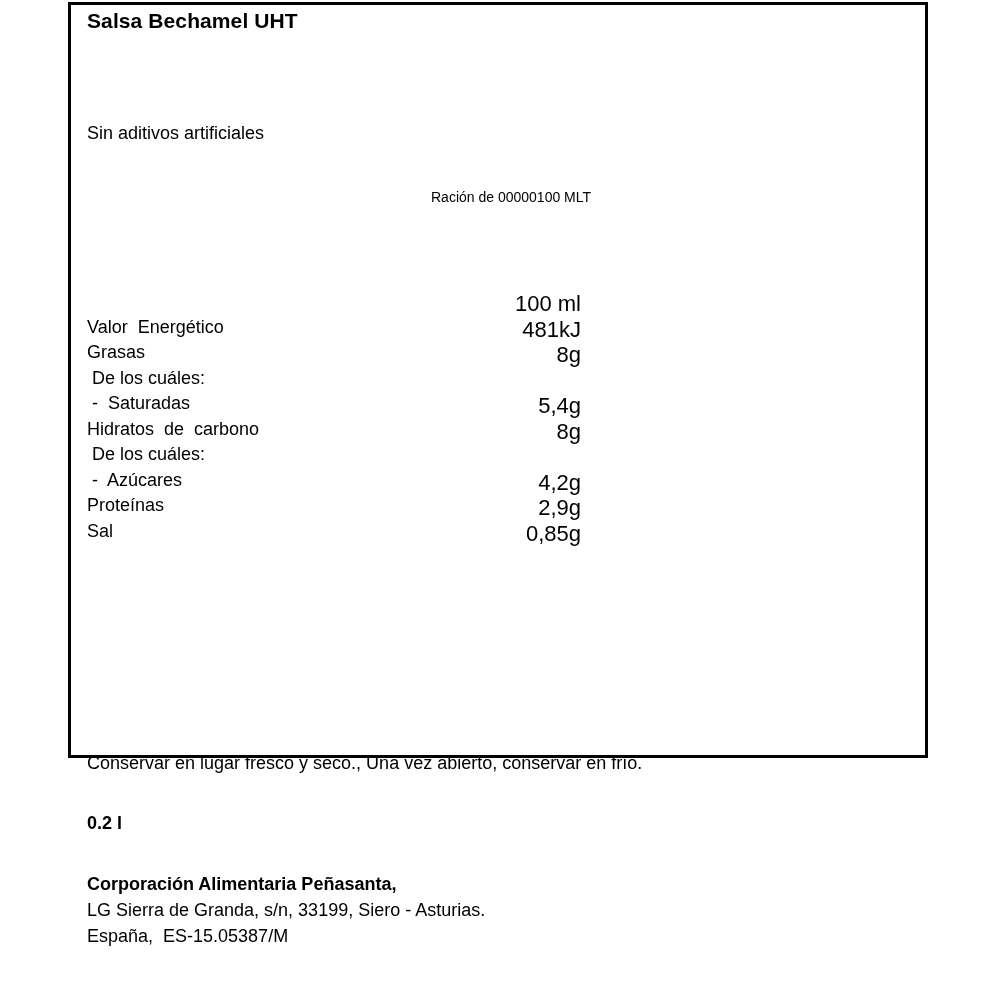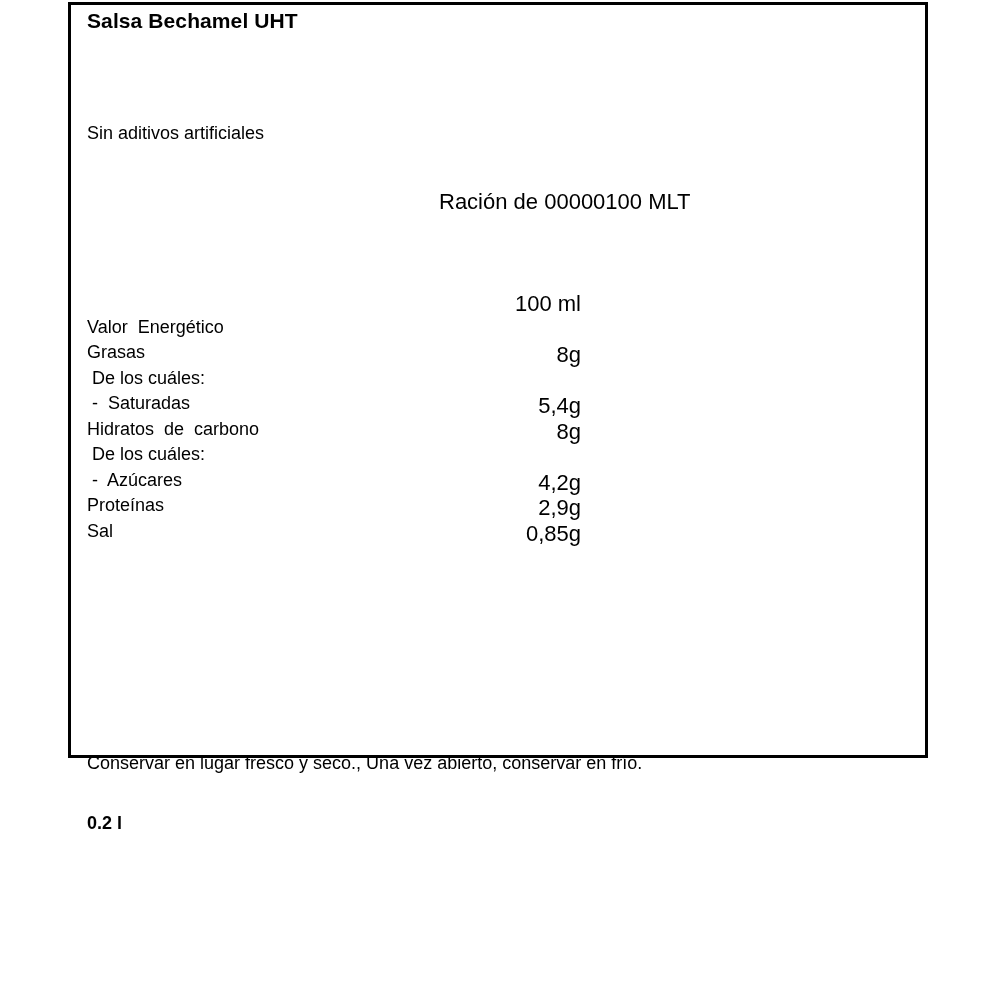--- a/index.html
+++ b/index.html
@@ -68,9 +68,9 @@
 
   .ration {
     position: absolute;
-    left: 368px;
+    left: 360px;
     top: 184px;
-    font-size: 22px;
+    font-size: 14px;
     white-space: nowrap;
   }
 

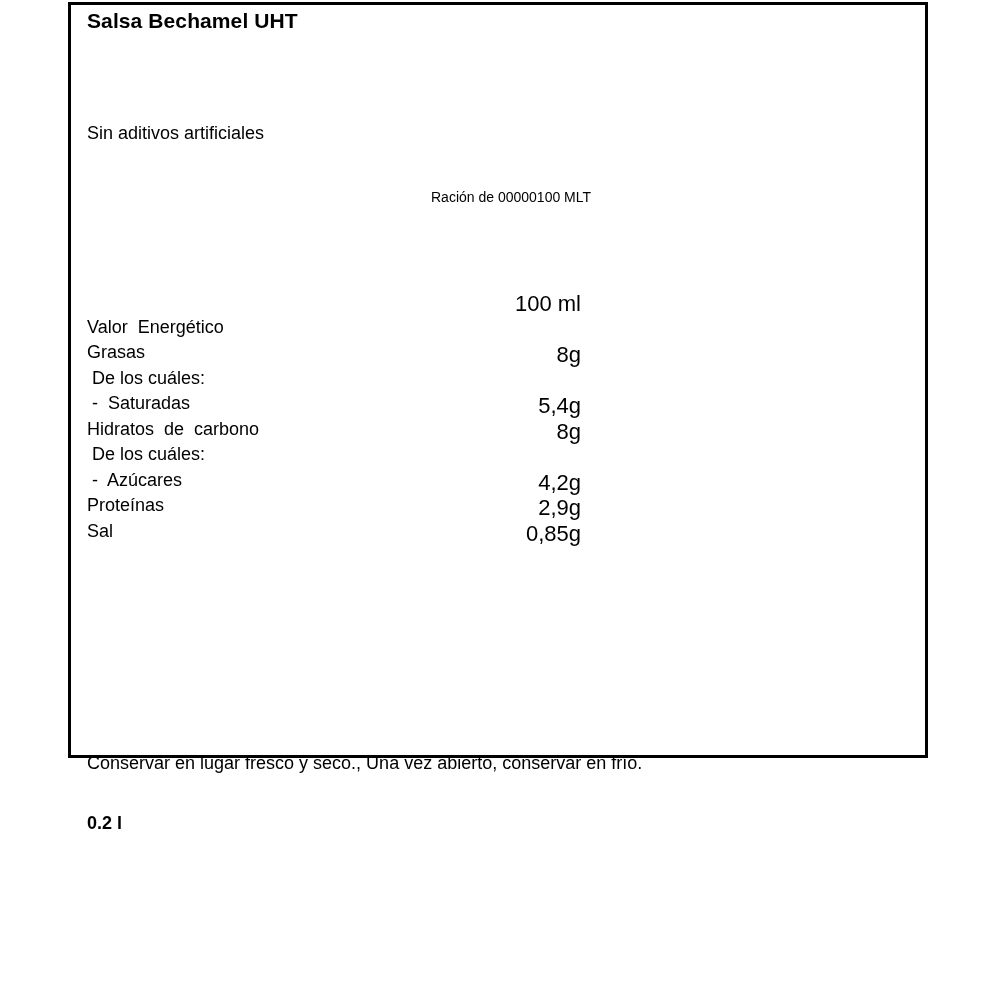--- a/index.html
+++ b/index.html
@@ -153,6 +153,7 @@
         </div>
         <div class="nut-row">
           <div class="nut-label">Valor  Energético</div>
+          <div class="nut-value">481kJ</div>
         </div>
         <div class="nut-row">
           <div class="nut-label">Grasas</div>

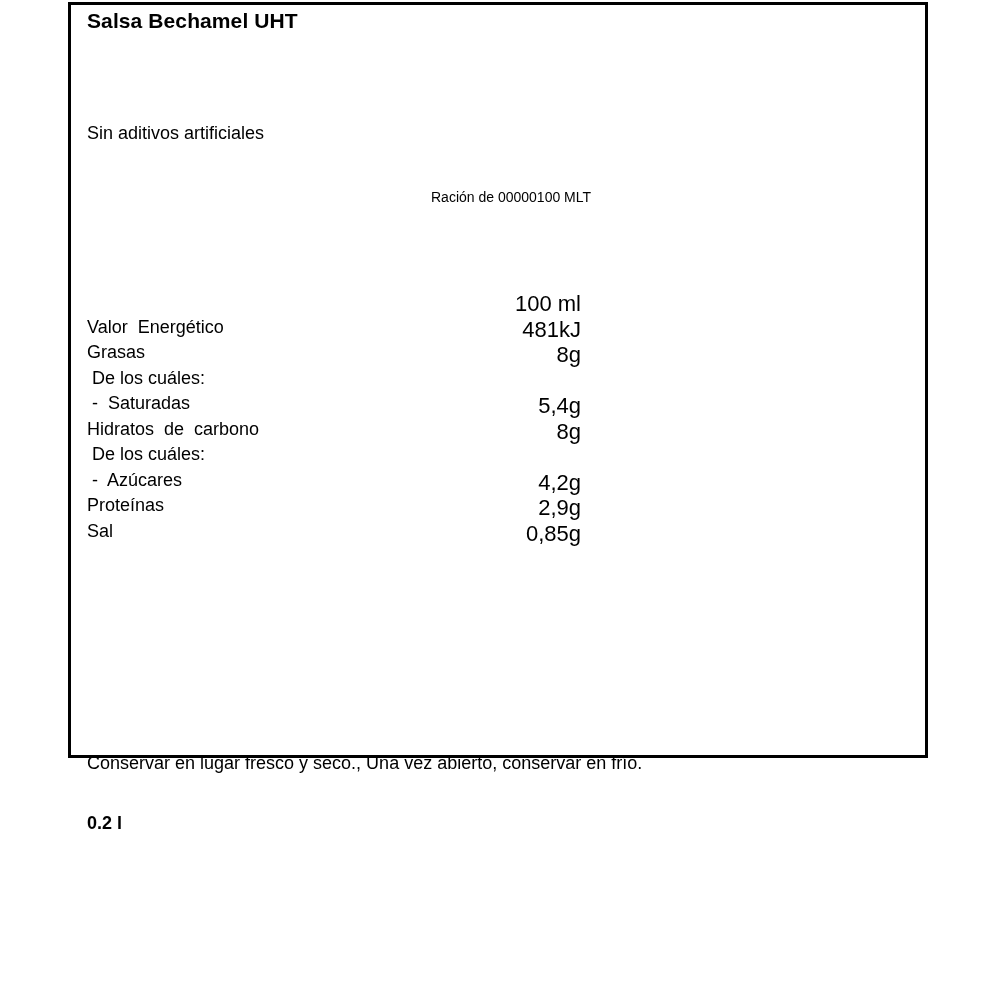--- a/index.html
+++ b/index.html
@@ -193,6 +193,11 @@
 
     <div class="volume">0.2 l</div>
 
+    <div id="address-block">
+      <div class="addr-company">Corporación Alimentaria Peñasanta,</div>
+      <div class="addr-line">LG Sierra de Granda, s/n, 33199, Siero - Asturias.</div>
+      <div class="addr-line">España,  ES-15.05387/M</div>
+    </div>
 
   </div>
 </div>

- WORK TO BE COMPLETED
Repeat the listing verbatim, pictures excluded.

- TASK RESULT
--- a/index.html
+++ b/index.html
@@ -68,9 +68,9 @@
 
   .ration {
     position: absolute;
-    left: 368px;
+    left: 360px;
     top: 184px;
-    font-size: 22px;
+    font-size: 14px;
     white-space: nowrap;
   }
 

--- a/index.html
+++ b/index.html
@@ -153,6 +153,7 @@
         </div>
         <div class="nut-row">
           <div class="nut-label">Valor  Energético</div>
+          <div class="nut-value">481kJ</div>
         </div>
         <div class="nut-row">
           <div class="nut-label">Grasas</div>

--- a/index.html
+++ b/index.html
@@ -193,6 +193,11 @@
 
     <div class="volume">0.2 l</div>
 
+    <div id="address-block">
+      <div class="addr-company">Corporación Alimentaria Peñasanta,</div>
+      <div class="addr-line">LG Sierra de Granda, s/n, 33199, Siero - Asturias.</div>
+      <div class="addr-line">España,  ES-15.05387/M</div>
+    </div>
 
   </div>
 </div>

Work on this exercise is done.